WHAT THE EXERCISE ASKS:
Each line from the one with "position: absolute; left: 322px;" through the final line of the entries below must be printed exactly, and the pictures must not be.

*** INFORMATION SUPPLIED ***

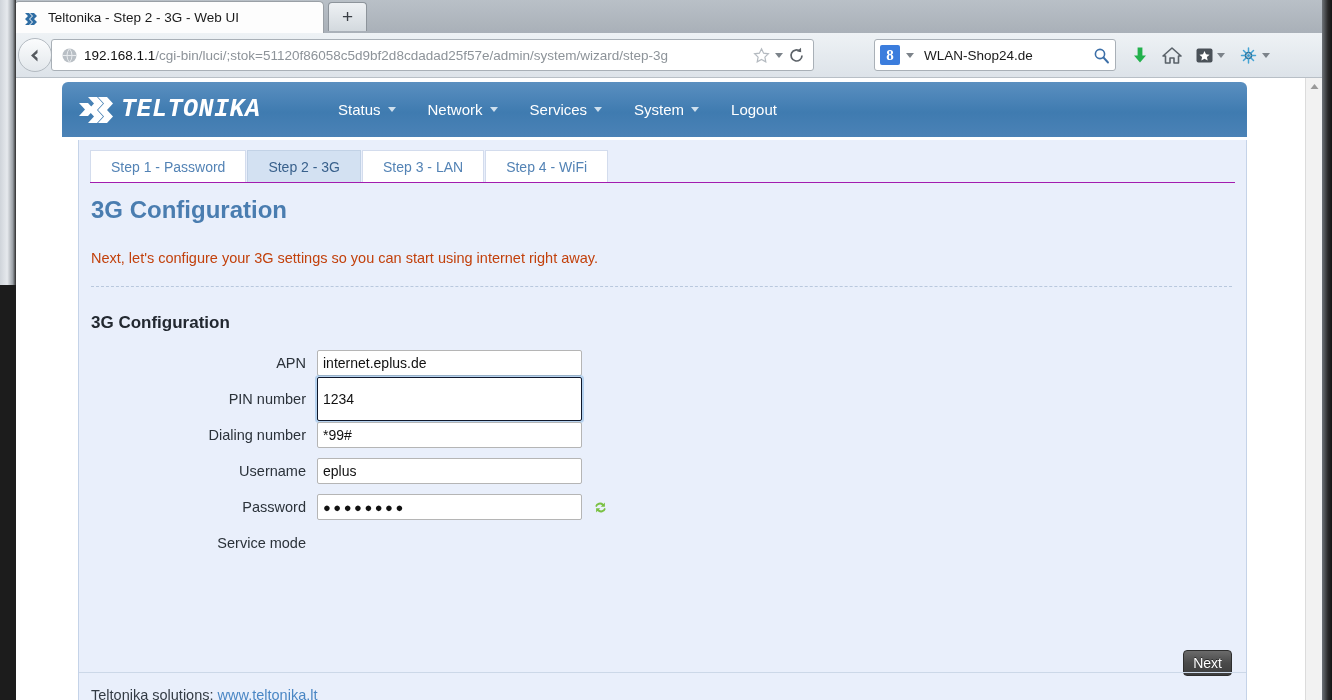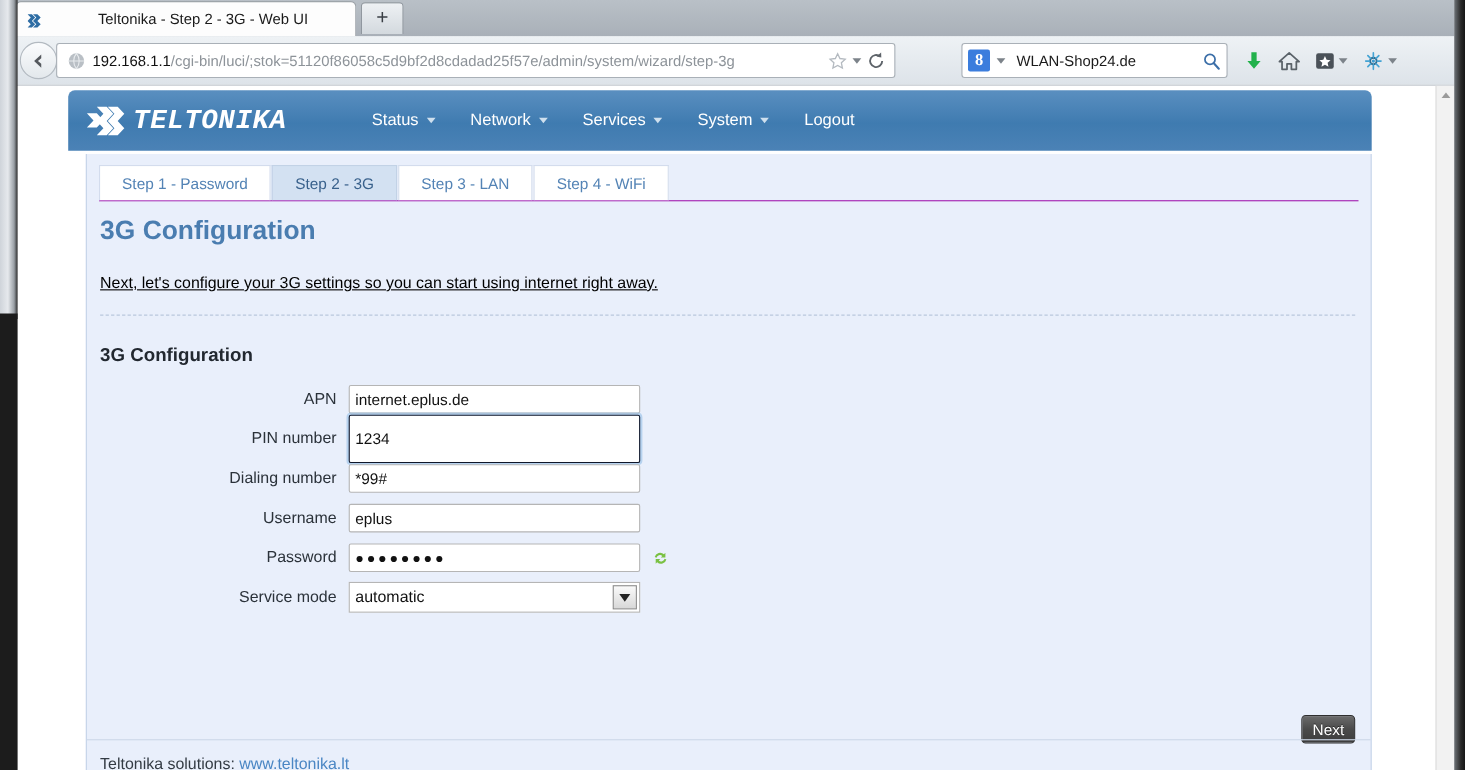--- a/index.html
+++ b/index.html
@@ -55,7 +55,7 @@
   }
   .browser-tab .tab-title {
     font-size: 13.5px; color: #1a1a1a; white-space: nowrap;
-    overflow: hidden; text-overflow: ellipsis; margin-left: 41px;
+    overflow: hidden; text-overflow: ellipsis;
   }
   .newtab-btn {
     position: absolute; left: 322px; top: 2px; width: 39px; height: 29px;

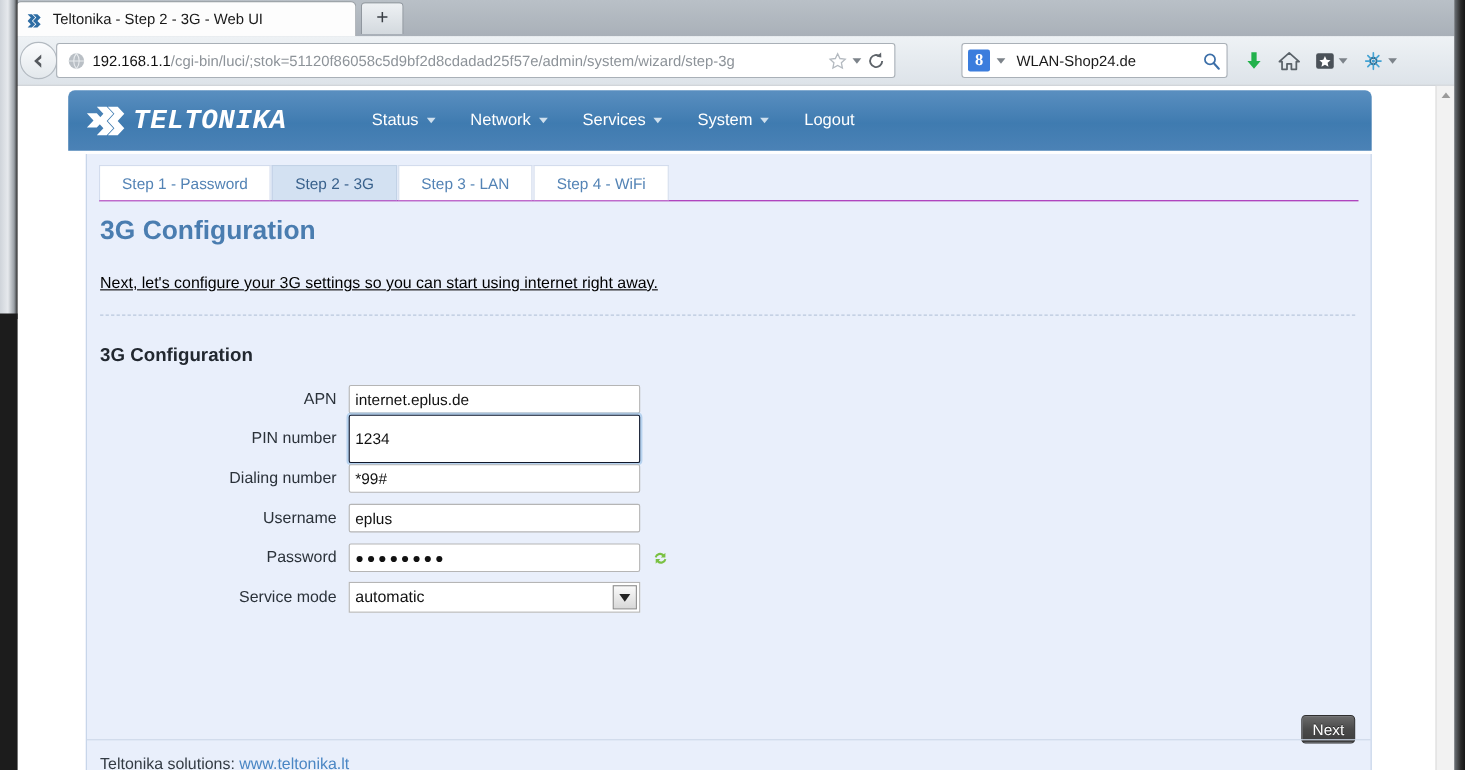--- a/index.html
+++ b/index.html
@@ -211,7 +211,7 @@
   }
   .page-desc {
     position: absolute; left: 12px; top: 110px;
-    font-size: 14.5px; color: #000000; text-decoration: underline;
+    font-size: 14.5px; color: #c2410c;
   }
   .dashed-sep {
     position: absolute; left: 12px; right: 14px; top: 146px;

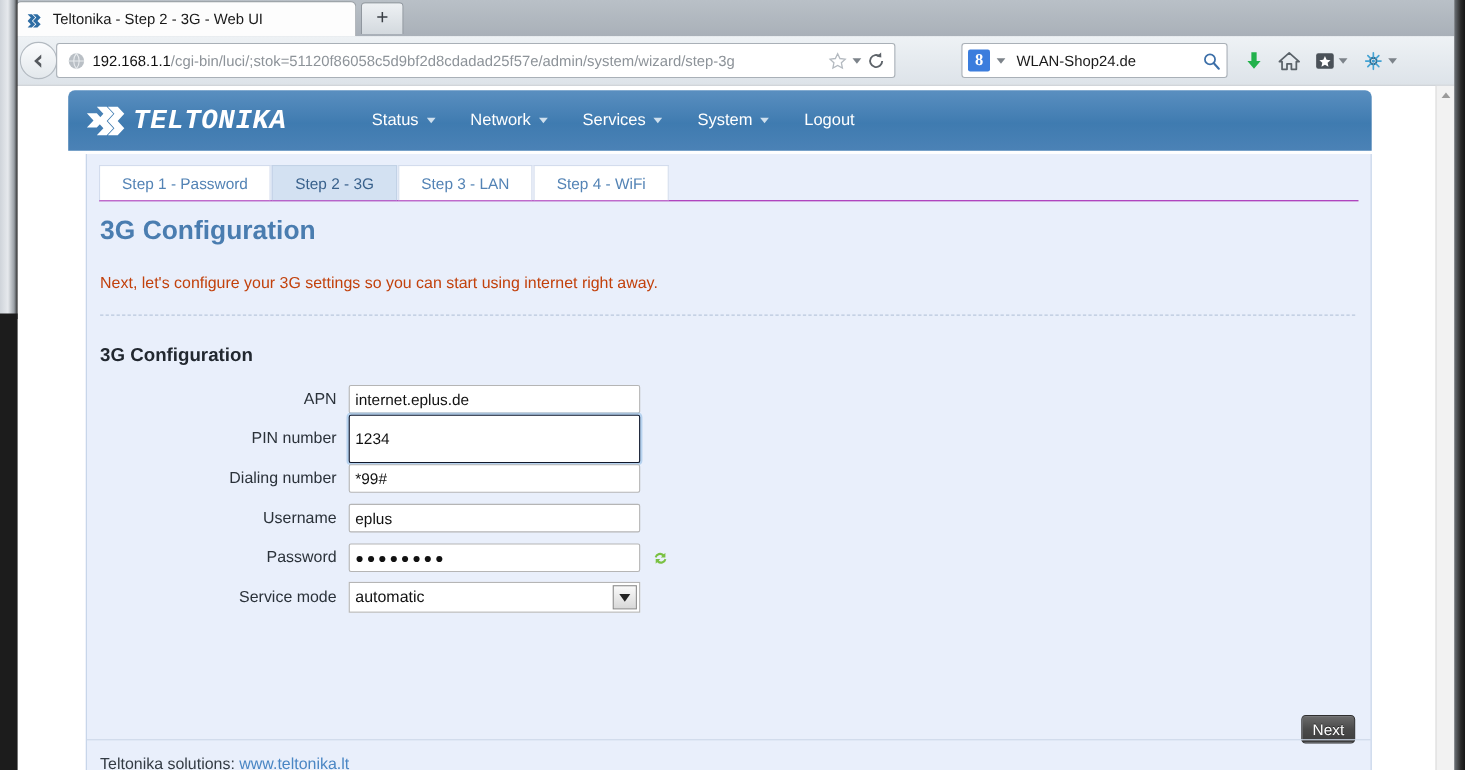--- a/index.html
+++ b/index.html
@@ -483,12 +483,6 @@
 
           <div class="form-row">
             <label class="form-label">Service mode</label>
-            <div class="select-box">
-              <span>automatic</span>
-              <span class="select-arrow">
-                  <i></i>
-                </span>
-            </div>
           </div>
 
         </div>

*** End of INFORMATION SUPPLIED ***

SOLUTION:
     position: absolute; left: 322px; top: 2px; width: 39px; height: 29px;

--- a/index.html
+++ b/index.html
@@ -211,7 +211,7 @@
   }
   .page-desc {
     position: absolute; left: 12px; top: 110px;
-    font-size: 14.5px; color: #000000; text-decoration: underline;
+    font-size: 14.5px; color: #c2410c;
   }
   .dashed-sep {
     position: absolute; left: 12px; right: 14px; top: 146px;

--- a/index.html
+++ b/index.html
@@ -483,12 +483,6 @@
 
           <div class="form-row">
             <label class="form-label">Service mode</label>
-            <div class="select-box">
-              <span>automatic</span>
-              <span class="select-arrow">
-                  <i></i>
-                </span>
-            </div>
           </div>
 
         </div>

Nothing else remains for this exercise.